Your answer should consist of the lines holding "Parfum", copied from the material below.

==== Available data

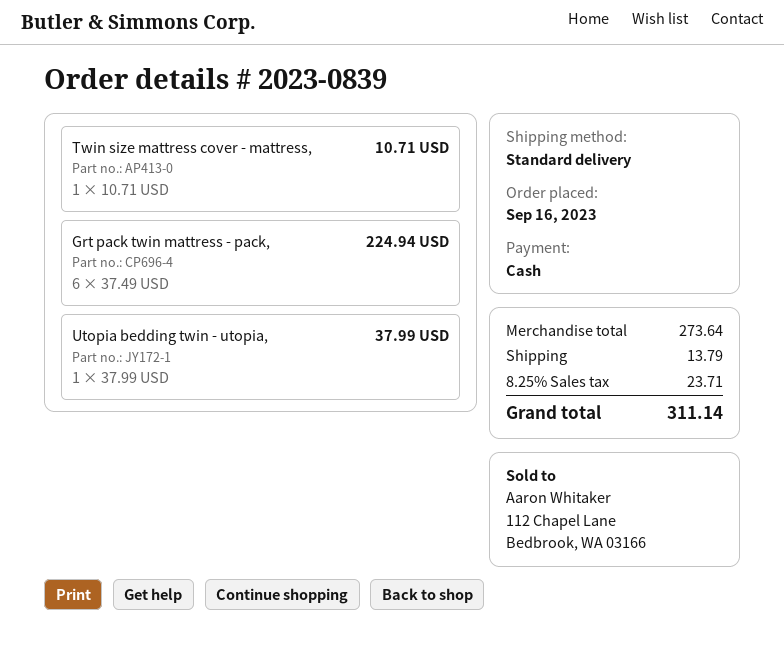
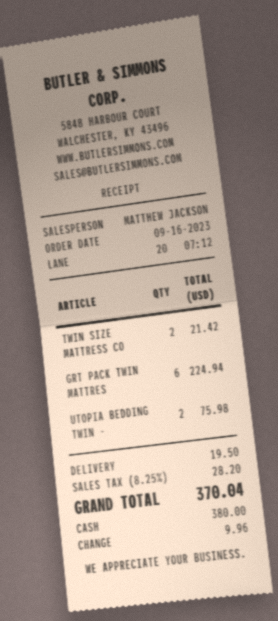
Twin size mattress cover - mattress,: 1 for 10.71 -> 2 for 21.42
Utopia bedding twin - utopia,: 1 for 37.99 -> 2 for 75.98
shipping: 13.79 -> 19.50
tax: 8.25% = 23.71 -> 8.25% = 28.20
total: 311.14 -> 370.04

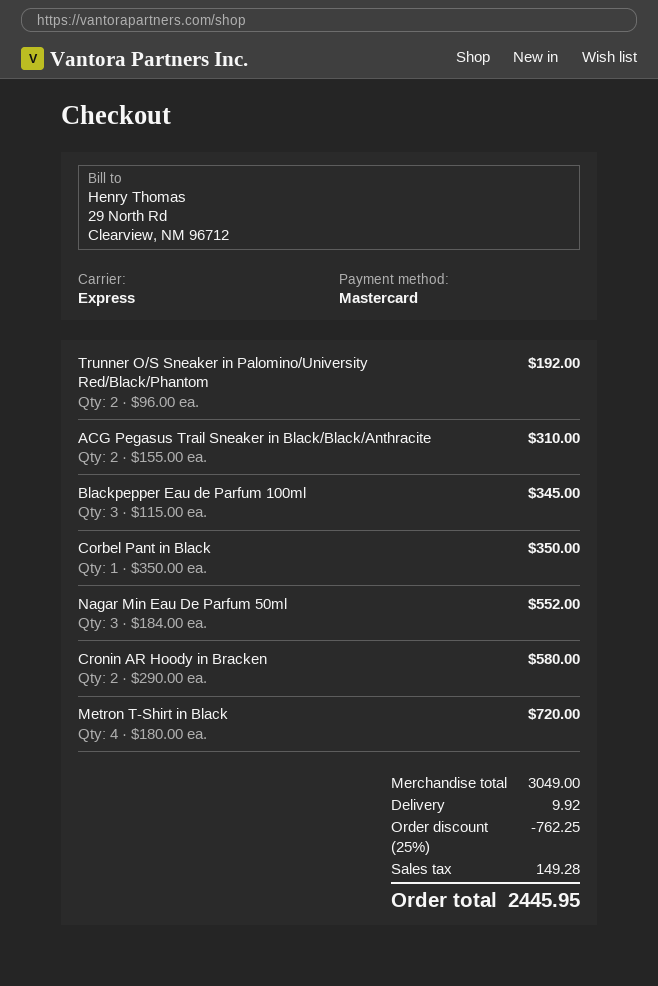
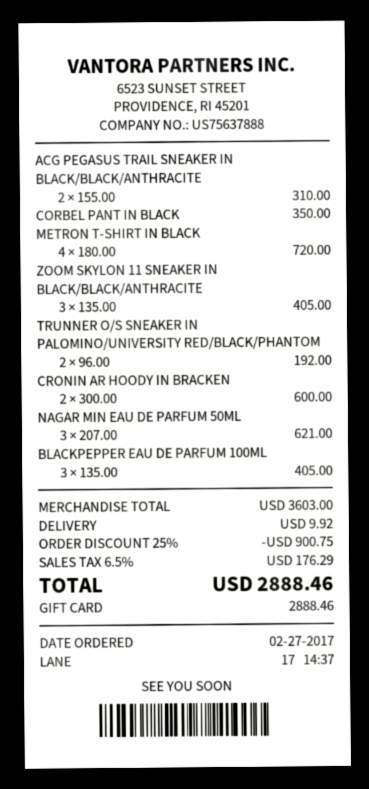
payment method: Mastercard -> gift card
Blackpepper Eau de Parfum 100ml: 3 x 115.00 = 345.00 -> 3 x 135.00 = 405.00
Nagar Min Eau De Parfum 50ml: 3 x 184.00 = 552.00 -> 3 x 207.00 = 621.00
Cronin AR Hoody in Bracken: 2 x 290.00 = 580.00 -> 2 x 300.00 = 600.00
ZOOM SKYLON 11 SNEAKER IN BLACK/BLACK/ANTHRACITE: none -> 3 x 135.00 = 405.00
subtotal: 3049.00 -> 3603.00
discount: 25% = 762.25 -> 25% = 900.75
tax: 149.28 -> 176.29
total: 2445.95 -> 2888.46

========

#### [Result for this exercise]
Blackpepper Eau de Parfum 100ml: 3 x 115.00 = 345.00 -> 3 x 135.00 = 405.00
Nagar Min Eau De Parfum 50ml: 3 x 184.00 = 552.00 -> 3 x 207.00 = 621.00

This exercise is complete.